The listing, minus its pictures, is to be given again exactly.
BEGIN
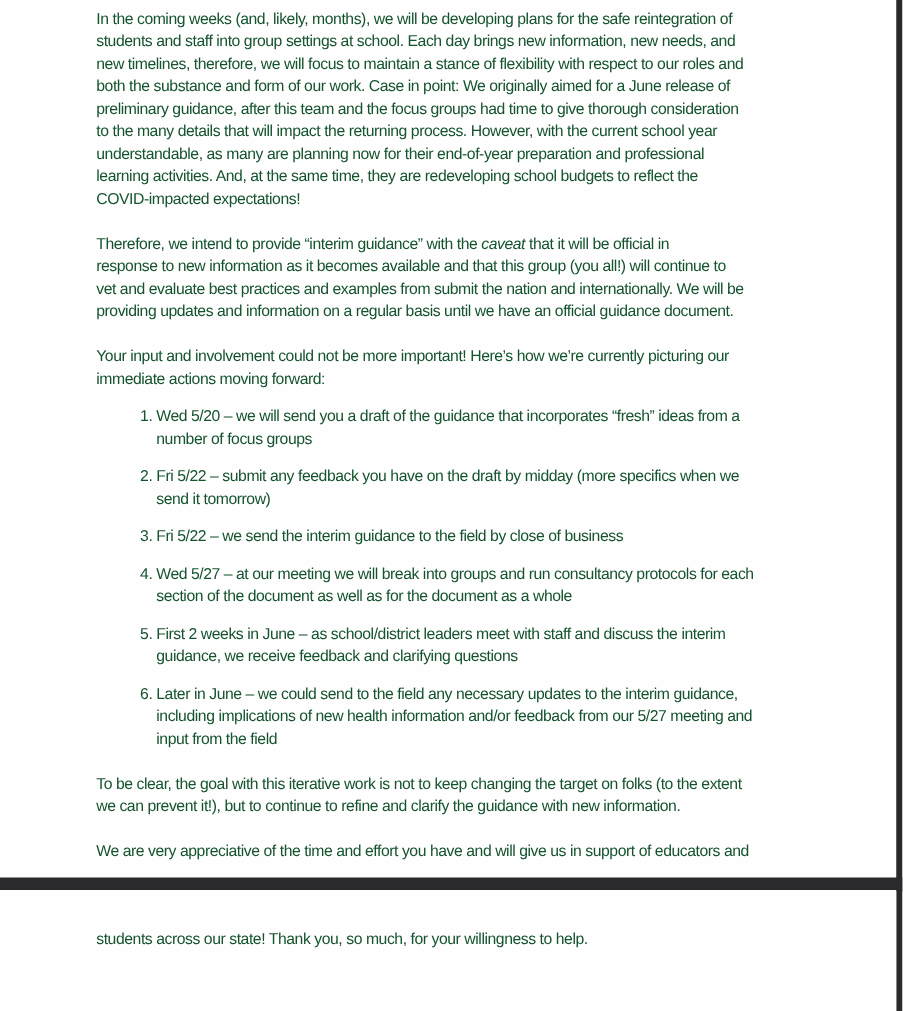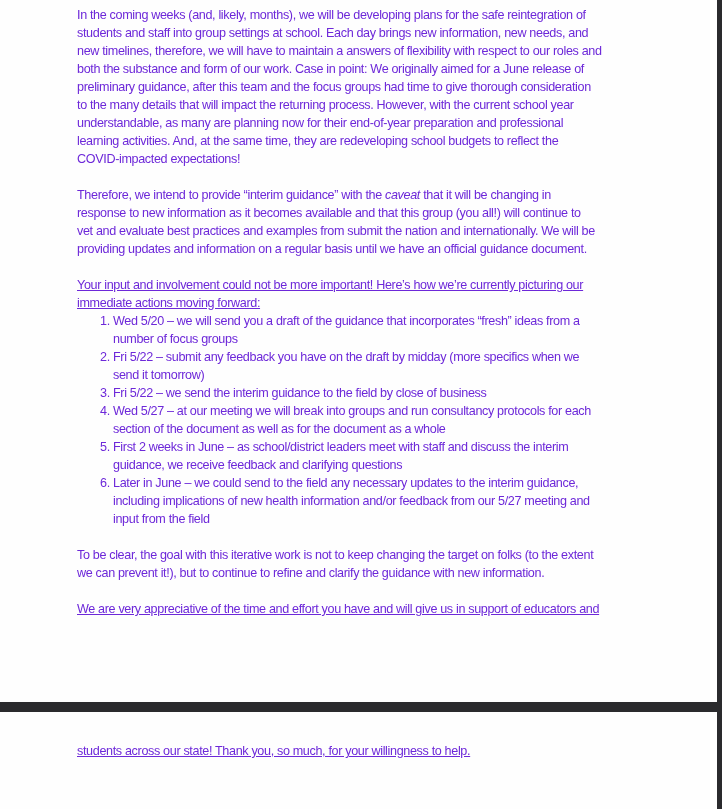--- a/index.html
+++ b/index.html
@@ -10,51 +10,51 @@
   }
   .page {
     position: absolute; left: 0; background: #fefefe;
   }
   #page1 { top: 0; width: 717px; height: 702px; }
   #page2 { top: 712px; width: 717px; height: 97px; }
   .gap-h { position: absolute; left: 0; top: 702px; width: 722px; height: 11px; background: #2a2a2d; }
   .gap-v { position: absolute; left: 717px; top: 0; width: 5px; height: 809px; background: #2a2a2d; }
   .body-text {
     position: absolute; left: 77px; width: 556px;
-    font-size: 12.6px; line-height: 18px; color: #6d28d9;
+    font-size: 12.6px; line-height: 18px; color: #14532d;
     letter-spacing: -0.35px; word-spacing: 0px;
   }
   #page1 .body-text { top: 6px; }
   p { margin: 0 0 18px 0; white-space: normal; }
-  p.tight { margin-bottom: 0; text-decoration: underline; }
+  p.tight { margin-bottom: 0; }
   ol { margin: 0 0 18px 0; padding: 0 0 0 36px; }
-  ol li { padding-left: 0; margin: 0; }
+  ol li { padding-left: 0; margin: 12px; }
   ol li::marker { font-size: 12.6px; }
   em { font-style: italic; }
   .line { white-space: nowrap; }
 </style>
 </head>
 <body>
 
 <div class="page" id="page1">
   <div class="body-text">
     <p>
       <span class="line" style="display:block">In the coming weeks (and, likely, months), we will be developing plans for the safe reintegration of</span>
       <span class="line" style="display:block">students and staff into group settings at school. Each day brings new information, new needs, and</span>
-      <span class="line" style="display:block">new timelines, therefore, we will have to maintain a answers of flexibility with respect to our roles and</span>
+      <span class="line" style="display:block">new timelines, therefore, we will focus to maintain a stance of flexibility with respect to our roles and</span>
       <span class="line" style="display:block">both the substance and form of our work.  Case in point:  We originally aimed for a June release of</span>
       <span class="line" style="display:block">preliminary guidance, after this team and the focus groups had time to give thorough consideration</span>
       <span class="line" style="display:block">to the many details that will impact the returning process.  However, with the current school year</span>
       <span class="line" style="display:block">understandable, as many are planning now for their end-of-year preparation and professional</span>
       <span class="line" style="display:block">learning activities.  And, at the same time, they are redeveloping school budgets to reflect the</span>
       <span class="line" style="display:block">COVID-impacted expectations!</span>
     </p>
 
     <p>
-      <span class="line" style="display:block"><span>Therefore, we intend to provide “interim guidance” with the </span><em>caveat</em><span> that it will be changing in</span></span>
+      <span class="line" style="display:block"><span>Therefore, we intend to provide “interim guidance” with the </span><em>caveat</em><span> that it will be official in</span></span>
       <span class="line" style="display:block">response to new information as it becomes available and that this group (you all!) will continue to</span>
       <span class="line" style="display:block">vet and evaluate best practices and examples from submit the nation and internationally.  We will be</span>
       <span class="line" style="display:block">providing updates and information on a regular basis until we have an official guidance document.</span>
     </p>
 
     <p class="tight">
       <span class="line" style="display:block">Your input and involvement could not be more important!  Here’s how we’re currently picturing our</span>
       <span class="line" style="display:block">immediate actions moving forward:</span>
     </p>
END
**Task result:**
--- a/index.html
+++ b/index.html
@@ -10,51 +10,51 @@
   }
   .page {
     position: absolute; left: 0; background: #fefefe;
   }
   #page1 { top: 0; width: 717px; height: 702px; }
   #page2 { top: 712px; width: 717px; height: 97px; }
   .gap-h { position: absolute; left: 0; top: 702px; width: 722px; height: 11px; background: #2a2a2d; }
   .gap-v { position: absolute; left: 717px; top: 0; width: 5px; height: 809px; background: #2a2a2d; }
   .body-text {
     position: absolute; left: 77px; width: 556px;
-    font-size: 12.6px; line-height: 18px; color: #6d28d9;
+    font-size: 12.6px; line-height: 18px; color: #14532d;
     letter-spacing: -0.35px; word-spacing: 0px;
   }
   #page1 .body-text { top: 6px; }
   p { margin: 0 0 18px 0; white-space: normal; }
-  p.tight { margin-bottom: 0; text-decoration: underline; }
+  p.tight { margin-bottom: 0; }
   ol { margin: 0 0 18px 0; padding: 0 0 0 36px; }
-  ol li { padding-left: 0; margin: 0; }
+  ol li { padding-left: 0; margin: 12px; }
   ol li::marker { font-size: 12.6px; }
   em { font-style: italic; }
   .line { white-space: nowrap; }
 </style>
 </head>
 <body>
 
 <div class="page" id="page1">
   <div class="body-text">
     <p>
       <span class="line" style="display:block">In the coming weeks (and, likely, months), we will be developing plans for the safe reintegration of</span>
       <span class="line" style="display:block">students and staff into group settings at school. Each day brings new information, new needs, and</span>
-      <span class="line" style="display:block">new timelines, therefore, we will have to maintain a answers of flexibility with respect to our roles and</span>
+      <span class="line" style="display:block">new timelines, therefore, we will focus to maintain a stance of flexibility with respect to our roles and</span>
       <span class="line" style="display:block">both the substance and form of our work.  Case in point:  We originally aimed for a June release of</span>
       <span class="line" style="display:block">preliminary guidance, after this team and the focus groups had time to give thorough consideration</span>
       <span class="line" style="display:block">to the many details that will impact the returning process.  However, with the current school year</span>
       <span class="line" style="display:block">understandable, as many are planning now for their end-of-year preparation and professional</span>
       <span class="line" style="display:block">learning activities.  And, at the same time, they are redeveloping school budgets to reflect the</span>
       <span class="line" style="display:block">COVID-impacted expectations!</span>
     </p>
 
     <p>
-      <span class="line" style="display:block"><span>Therefore, we intend to provide “interim guidance” with the </span><em>caveat</em><span> that it will be changing in</span></span>
+      <span class="line" style="display:block"><span>Therefore, we intend to provide “interim guidance” with the </span><em>caveat</em><span> that it will be official in</span></span>
       <span class="line" style="display:block">response to new information as it becomes available and that this group (you all!) will continue to</span>
       <span class="line" style="display:block">vet and evaluate best practices and examples from submit the nation and internationally.  We will be</span>
       <span class="line" style="display:block">providing updates and information on a regular basis until we have an official guidance document.</span>
     </p>
 
     <p class="tight">
       <span class="line" style="display:block">Your input and involvement could not be more important!  Here’s how we’re currently picturing our</span>
       <span class="line" style="display:block">immediate actions moving forward:</span>
     </p>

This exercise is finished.